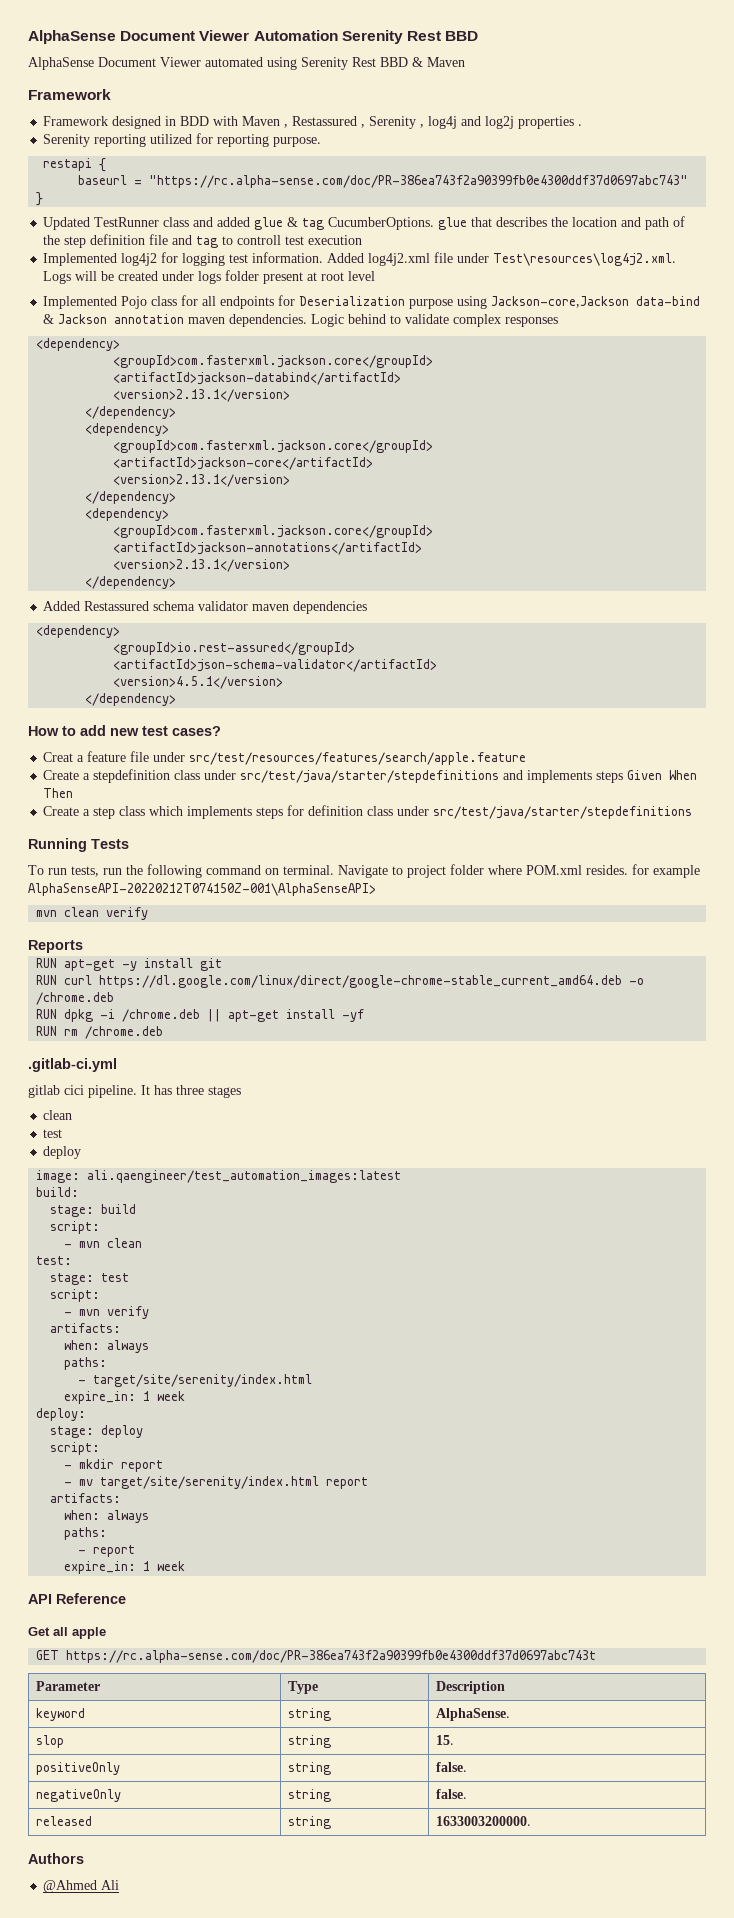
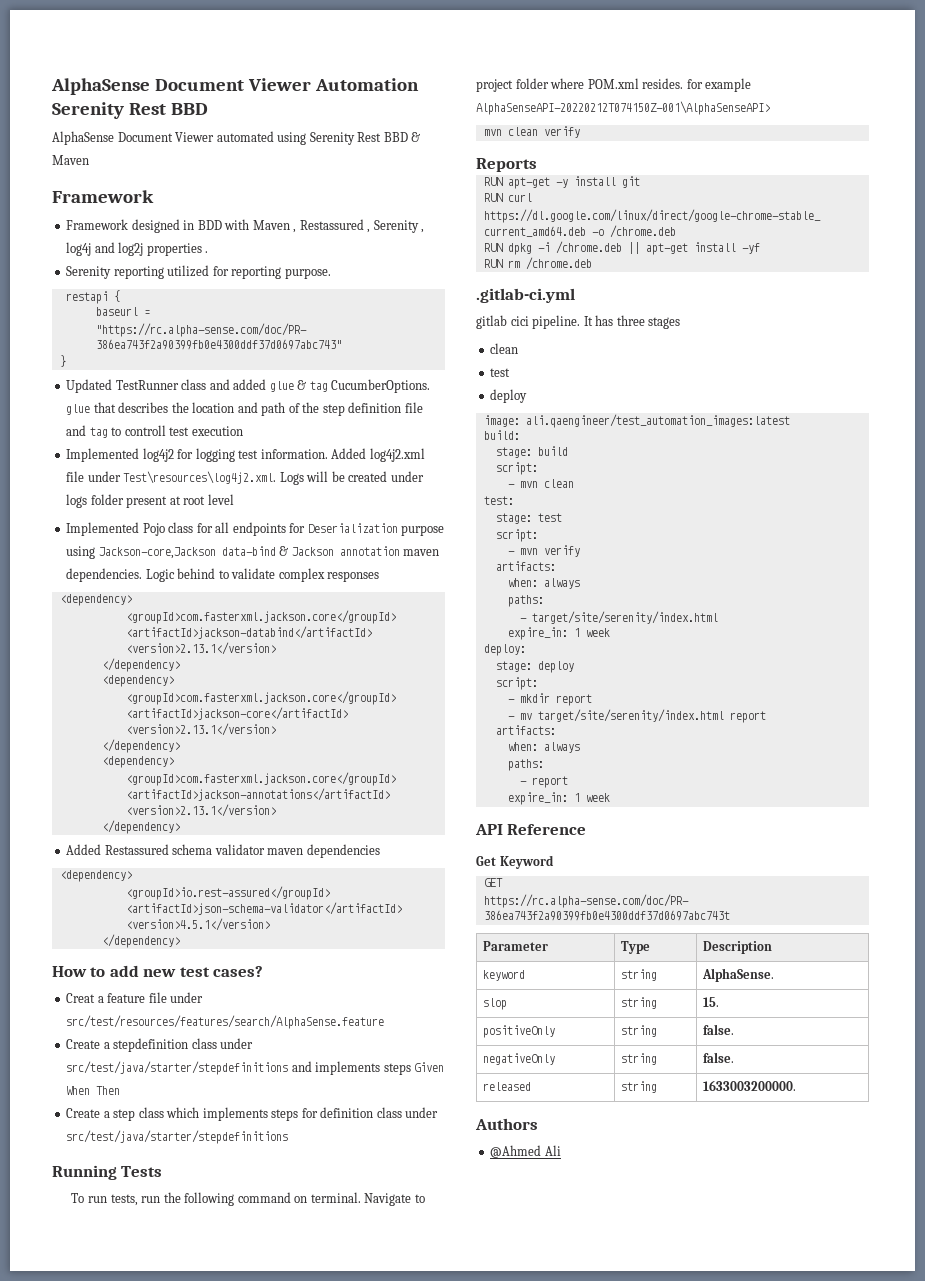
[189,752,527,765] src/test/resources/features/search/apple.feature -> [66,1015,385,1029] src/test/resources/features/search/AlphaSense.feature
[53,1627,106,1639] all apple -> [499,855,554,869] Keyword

* * *

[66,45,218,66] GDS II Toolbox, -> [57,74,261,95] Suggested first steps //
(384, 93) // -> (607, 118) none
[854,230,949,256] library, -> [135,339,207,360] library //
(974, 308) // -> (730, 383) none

→ TRY IT
Could you restate word for word the lines above from the one containing "(384, 93) // -> (607, 118) none" through the one containing "(974, 308) // -> (730, 383) none", both included, and nothing else?

→ SOLUTION FOR THIS TASK
(384, 93) // -> (607, 118) none
[854,230,949,256] library, -> [135,339,207,360] library //
(974, 308) // -> (730, 383) none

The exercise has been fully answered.